From the records below, print exactly the lines starting at the one containing "[476,135,488,145] + ->" and ending at the one containing "(468, 162) none", ends included, and nothing else.

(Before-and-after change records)
----
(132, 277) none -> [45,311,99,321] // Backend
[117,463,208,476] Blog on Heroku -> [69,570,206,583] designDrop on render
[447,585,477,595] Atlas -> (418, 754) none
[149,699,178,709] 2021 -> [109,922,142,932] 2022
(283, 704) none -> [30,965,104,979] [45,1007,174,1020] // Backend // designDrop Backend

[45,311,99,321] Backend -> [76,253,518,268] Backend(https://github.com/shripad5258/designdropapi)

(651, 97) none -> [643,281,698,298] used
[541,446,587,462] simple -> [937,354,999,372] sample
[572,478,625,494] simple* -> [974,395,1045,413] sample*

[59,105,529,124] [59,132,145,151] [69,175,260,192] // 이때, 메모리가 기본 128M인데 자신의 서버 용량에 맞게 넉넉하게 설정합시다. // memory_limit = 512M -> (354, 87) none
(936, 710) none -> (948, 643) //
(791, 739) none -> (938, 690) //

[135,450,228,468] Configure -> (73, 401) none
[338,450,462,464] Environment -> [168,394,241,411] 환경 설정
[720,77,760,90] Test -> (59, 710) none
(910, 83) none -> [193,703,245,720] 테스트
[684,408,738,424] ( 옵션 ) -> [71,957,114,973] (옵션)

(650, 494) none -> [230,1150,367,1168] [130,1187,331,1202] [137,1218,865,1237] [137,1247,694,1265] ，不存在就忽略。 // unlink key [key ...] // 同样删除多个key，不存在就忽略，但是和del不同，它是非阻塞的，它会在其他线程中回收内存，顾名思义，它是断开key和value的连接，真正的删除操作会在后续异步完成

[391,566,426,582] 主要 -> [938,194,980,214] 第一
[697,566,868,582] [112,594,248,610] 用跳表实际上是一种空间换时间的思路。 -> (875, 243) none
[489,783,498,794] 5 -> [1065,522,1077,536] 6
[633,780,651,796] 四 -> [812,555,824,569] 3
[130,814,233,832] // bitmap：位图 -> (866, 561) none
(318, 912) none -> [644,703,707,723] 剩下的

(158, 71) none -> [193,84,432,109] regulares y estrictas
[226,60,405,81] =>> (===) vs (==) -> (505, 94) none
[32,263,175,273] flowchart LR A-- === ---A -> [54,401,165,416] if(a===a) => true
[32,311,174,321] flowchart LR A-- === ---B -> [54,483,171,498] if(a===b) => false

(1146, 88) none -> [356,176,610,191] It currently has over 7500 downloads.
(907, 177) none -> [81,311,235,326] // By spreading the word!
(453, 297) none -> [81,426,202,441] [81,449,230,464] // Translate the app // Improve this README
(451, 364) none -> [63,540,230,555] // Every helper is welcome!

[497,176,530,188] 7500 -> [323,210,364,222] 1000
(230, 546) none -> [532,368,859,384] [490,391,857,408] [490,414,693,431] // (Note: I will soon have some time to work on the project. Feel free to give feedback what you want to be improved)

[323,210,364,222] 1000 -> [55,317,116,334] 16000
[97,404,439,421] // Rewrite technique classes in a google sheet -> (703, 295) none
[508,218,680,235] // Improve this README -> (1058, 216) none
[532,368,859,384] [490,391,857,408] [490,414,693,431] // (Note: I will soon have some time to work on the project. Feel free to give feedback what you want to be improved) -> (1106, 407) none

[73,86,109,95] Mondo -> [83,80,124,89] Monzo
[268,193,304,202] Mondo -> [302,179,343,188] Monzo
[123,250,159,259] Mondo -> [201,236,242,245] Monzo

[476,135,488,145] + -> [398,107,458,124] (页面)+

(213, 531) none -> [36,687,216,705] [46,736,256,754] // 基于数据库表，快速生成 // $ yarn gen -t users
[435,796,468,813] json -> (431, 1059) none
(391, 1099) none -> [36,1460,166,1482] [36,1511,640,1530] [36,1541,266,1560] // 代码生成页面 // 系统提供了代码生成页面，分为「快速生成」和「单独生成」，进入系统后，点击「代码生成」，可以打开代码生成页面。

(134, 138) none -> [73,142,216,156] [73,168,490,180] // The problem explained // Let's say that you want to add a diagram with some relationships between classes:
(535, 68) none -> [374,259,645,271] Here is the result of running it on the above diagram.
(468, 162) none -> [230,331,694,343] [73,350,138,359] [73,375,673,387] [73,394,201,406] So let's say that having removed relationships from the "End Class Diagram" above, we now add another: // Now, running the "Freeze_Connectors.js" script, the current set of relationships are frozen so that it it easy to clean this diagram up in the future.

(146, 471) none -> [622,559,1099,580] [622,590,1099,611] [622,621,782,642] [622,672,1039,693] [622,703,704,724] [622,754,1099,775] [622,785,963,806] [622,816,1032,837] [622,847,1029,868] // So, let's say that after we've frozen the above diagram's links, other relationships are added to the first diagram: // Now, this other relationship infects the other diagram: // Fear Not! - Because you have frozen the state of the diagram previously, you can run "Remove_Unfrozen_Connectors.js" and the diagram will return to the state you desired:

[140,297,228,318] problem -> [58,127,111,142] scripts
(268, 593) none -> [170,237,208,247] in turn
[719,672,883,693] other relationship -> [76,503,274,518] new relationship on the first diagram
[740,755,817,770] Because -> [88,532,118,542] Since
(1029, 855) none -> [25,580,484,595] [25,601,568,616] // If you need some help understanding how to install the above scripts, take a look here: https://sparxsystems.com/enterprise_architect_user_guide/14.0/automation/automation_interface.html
----
**YOUR SOLUTION**
[476,135,488,145] + -> [398,107,458,124] (页面)+

(213, 531) none -> [36,687,216,705] [46,736,256,754] // 基于数据库表，快速生成 // $ yarn gen -t users
[435,796,468,813] json -> (431, 1059) none
(391, 1099) none -> [36,1460,166,1482] [36,1511,640,1530] [36,1541,266,1560] // 代码生成页面 // 系统提供了代码生成页面，分为「快速生成」和「单独生成」，进入系统后，点击「代码生成」，可以打开代码生成页面。

(134, 138) none -> [73,142,216,156] [73,168,490,180] // The problem explained // Let's say that you want to add a diagram with some relationships between classes:
(535, 68) none -> [374,259,645,271] Here is the result of running it on the above diagram.
(468, 162) none -> [230,331,694,343] [73,350,138,359] [73,375,673,387] [73,394,201,406] So let's say that having removed relationships from the "End Class Diagram" above, we now add another: // Now, running the "Freeze_Connectors.js" script, the current set of relationships are frozen so that it it easy to clean this diagram up in the future.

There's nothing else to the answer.